EXERCISE GOAL
The answer must reproduce exactly the lines from the one with "[31,149,46,162] 3. ->" through the end of the material, and it must contain no pictures.

SOURCE MATERIAL
■ ■ ■ ■
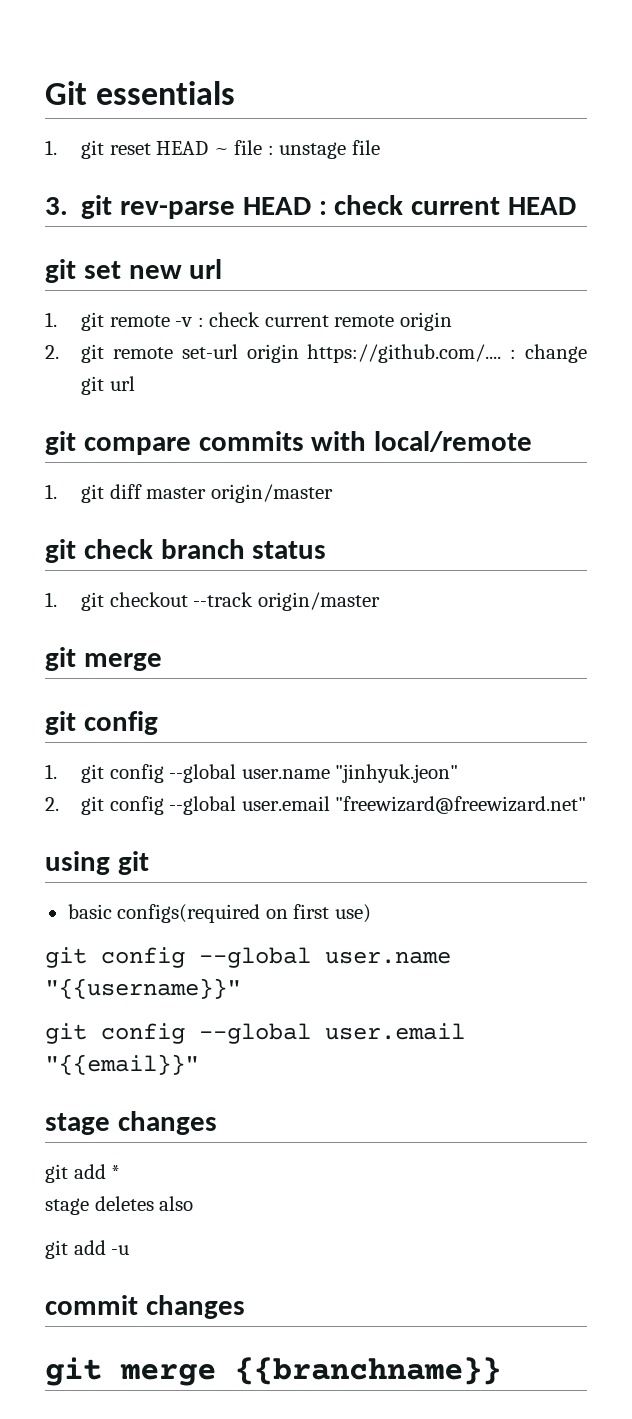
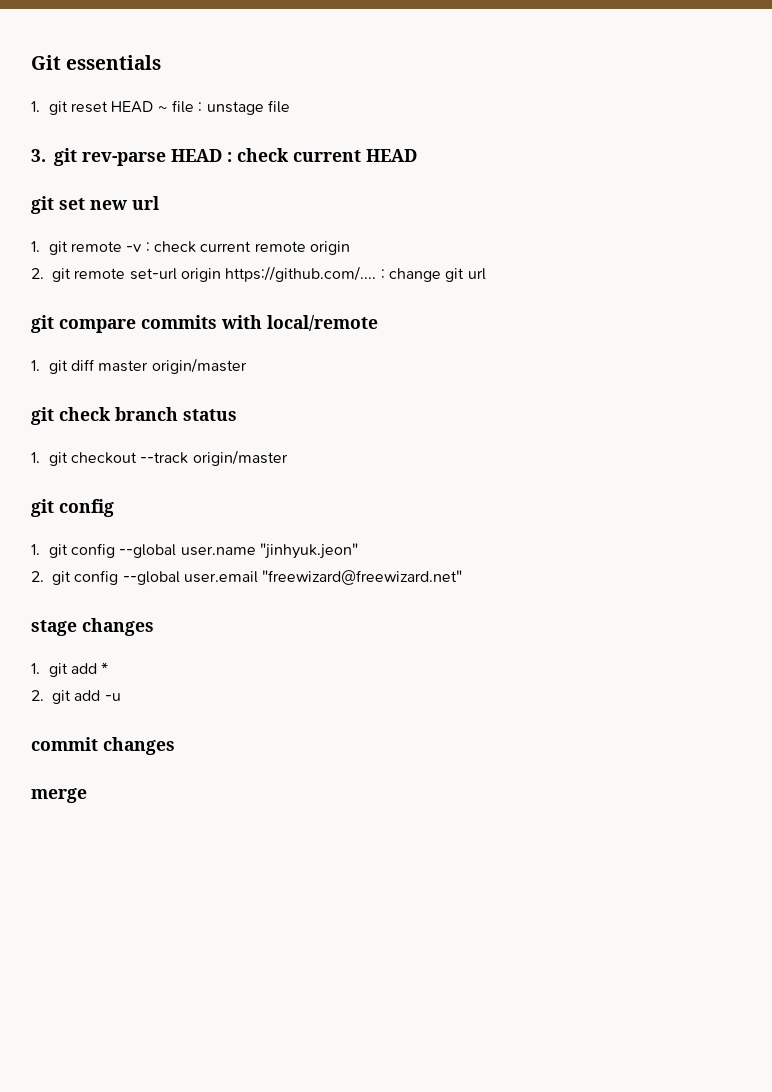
[45,647,162,671] // git merge -> (288, 458) none
[45,851,149,875] [67,904,371,923] [45,947,451,968] [45,978,241,999] [45,1023,465,1044] [45,1054,199,1075] // using git // basic configs(required on first use) // git config --global user.name "{{username}}" // git config --global user.email "{{email}}" -> (463, 577) none
(217, 1123) none -> [31,663,40,674] 1.
[45,1196,194,1215] stage deletes also // -> [31,690,44,701] 2.
[45,1357,501,1386] git merge {{branchname}} -> [31,788,87,803] merge

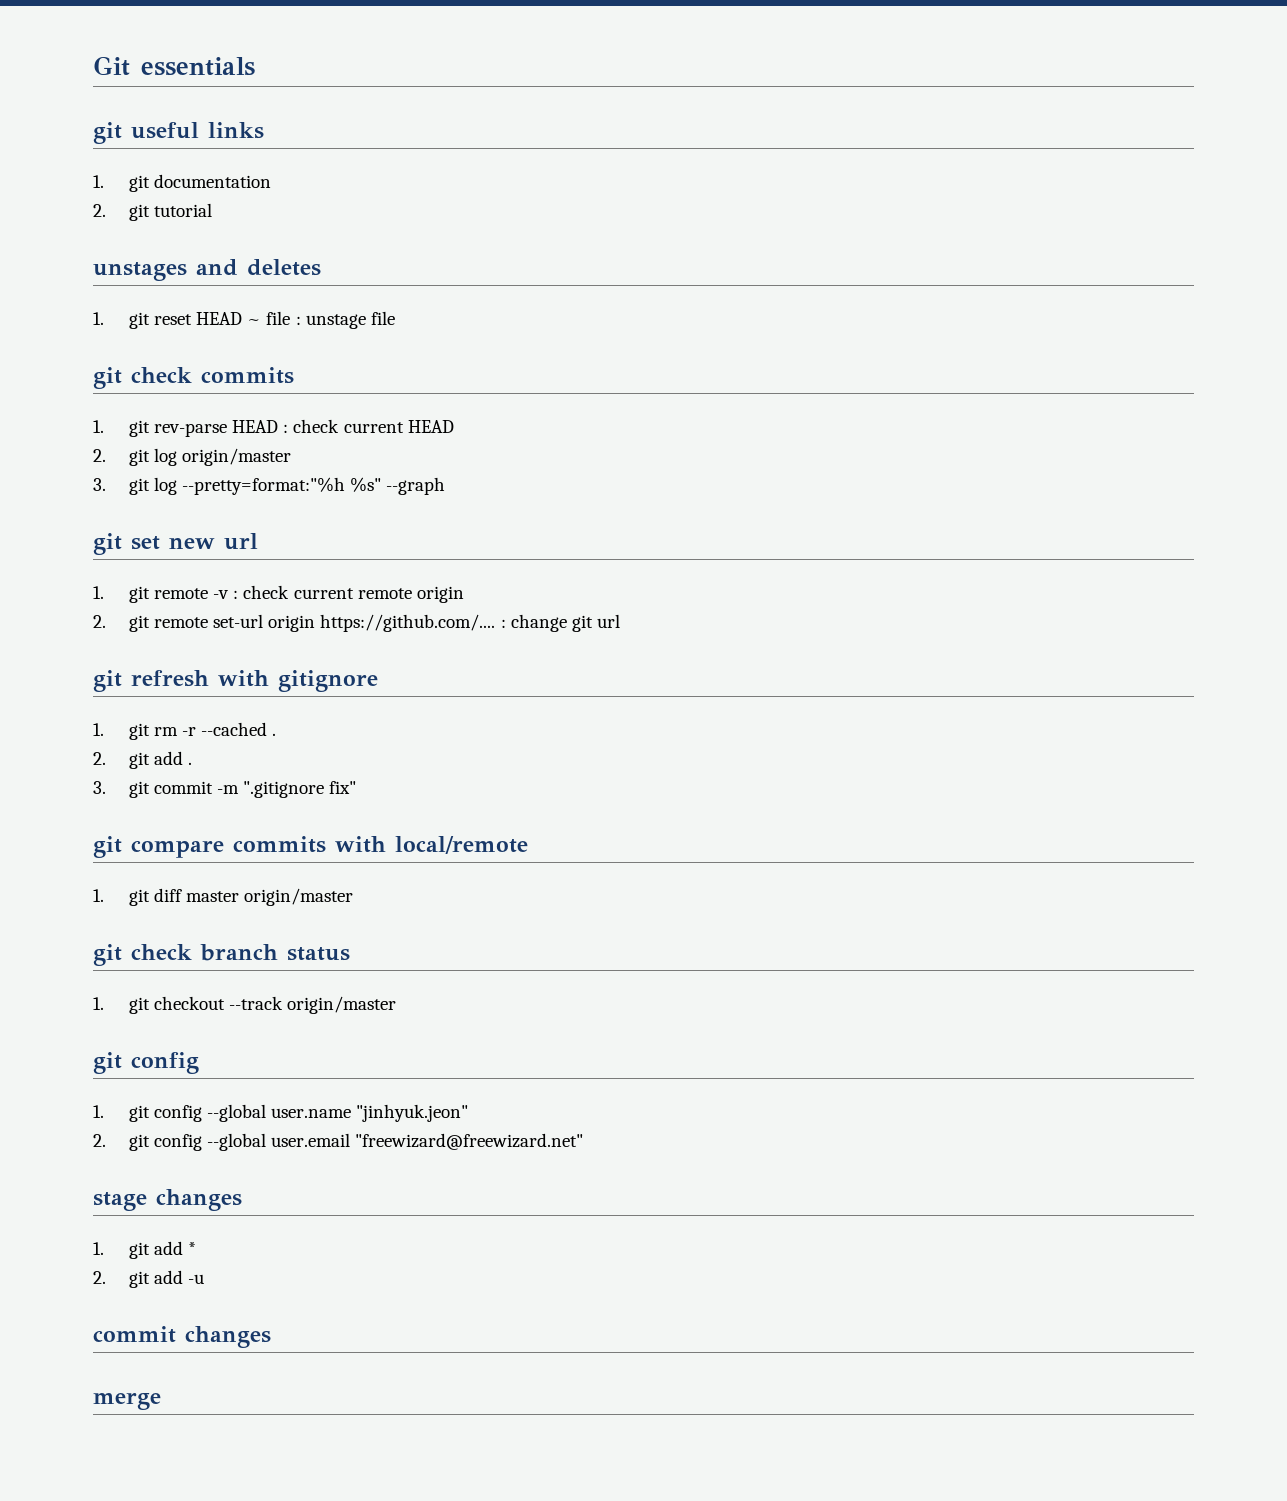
(162, 62) none -> [93,122,264,144] [93,174,272,192] [93,203,213,221] [93,259,321,281] // git useful links // 1. git documentation // 2. git tutorial // unstages and deletes
[31,149,46,162] 3. -> [93,367,294,389] [93,420,104,433] git check commits // 1.
(417, 155) none -> [93,448,292,466] [93,477,446,495] // 2. git log origin/master // 3. git log --pretty=format:"%h %s" --graph
(486, 274) none -> [93,670,378,692] [93,722,277,740] [93,751,193,769] [93,781,357,798] // git refresh with gitignore // 1. git rm -r --cached . // 2. git add . // 3. git commit -m ".gitignore fix"

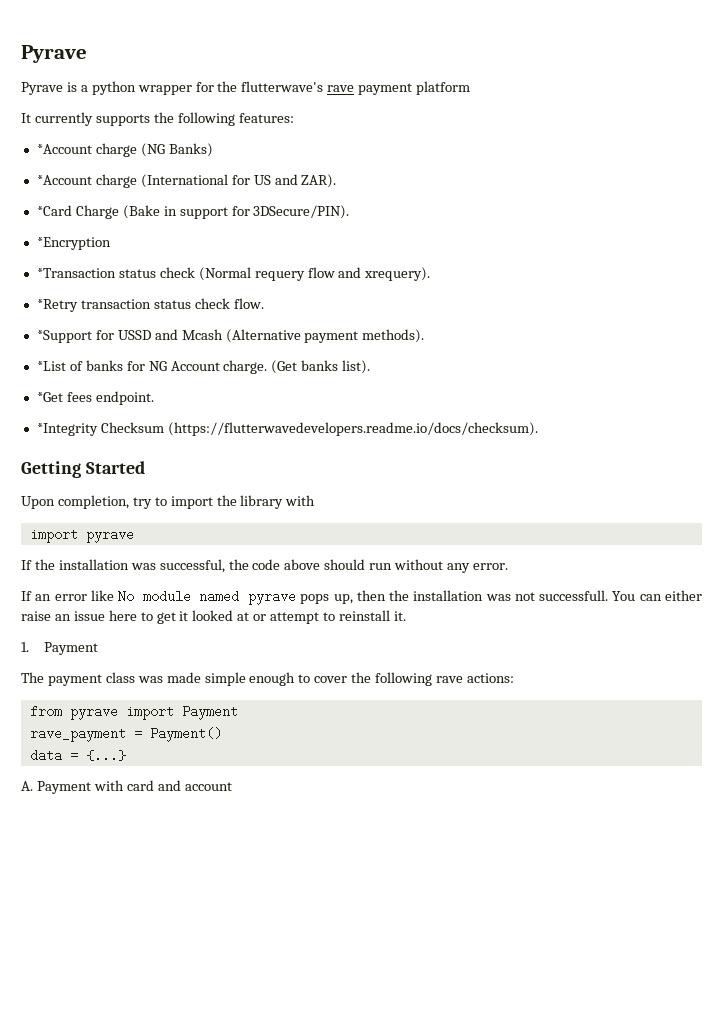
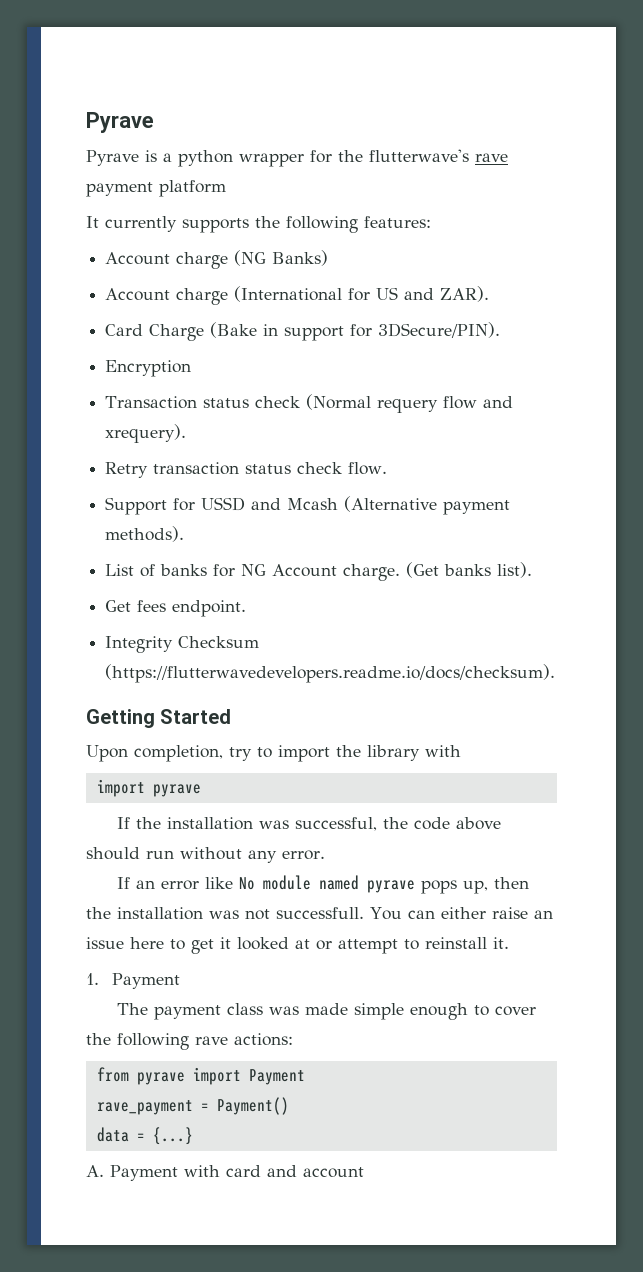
[36,144,92,154] *Account -> [105,252,171,265] Account
[36,175,92,185] *Account -> [105,288,171,301] Account
[36,205,72,216] *Card -> [105,324,144,336] Card
[36,237,111,250] [36,268,116,278] *Encryption // *Transaction -> [105,360,192,377] [105,396,198,409] Encryption // Transaction
[36,299,78,312] *Retry -> [105,462,149,478] Retry
[36,330,92,343] *Support -> [105,497,168,515] Support
[36,361,66,371] *List -> [105,564,135,576] List
[36,392,63,402] *Get -> [105,600,132,612] Get
[36,423,98,436] *Integrity -> [105,636,174,653] Integrity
■ ■ ■ ■
RESPONSE BOX
[31,149,46,162] 3. -> [93,367,294,389] [93,420,104,433] git check commits // 1.
(417, 155) none -> [93,448,292,466] [93,477,446,495] // 2. git log origin/master // 3. git log --pretty=format:"%h %s" --graph
(486, 274) none -> [93,670,378,692] [93,722,277,740] [93,751,193,769] [93,781,357,798] // git refresh with gitignore // 1. git rm -r --cached . // 2. git add . // 3. git commit -m ".gitignore fix"

[36,144,92,154] *Account -> [105,252,171,265] Account
[36,175,92,185] *Account -> [105,288,171,301] Account
[36,205,72,216] *Card -> [105,324,144,336] Card
[36,237,111,250] [36,268,116,278] *Encryption // *Transaction -> [105,360,192,377] [105,396,198,409] Encryption // Transaction
[36,299,78,312] *Retry -> [105,462,149,478] Retry
[36,330,92,343] *Support -> [105,497,168,515] Support
[36,361,66,371] *List -> [105,564,135,576] List
[36,392,63,402] *Get -> [105,600,132,612] Get
[36,423,98,436] *Integrity -> [105,636,174,653] Integrity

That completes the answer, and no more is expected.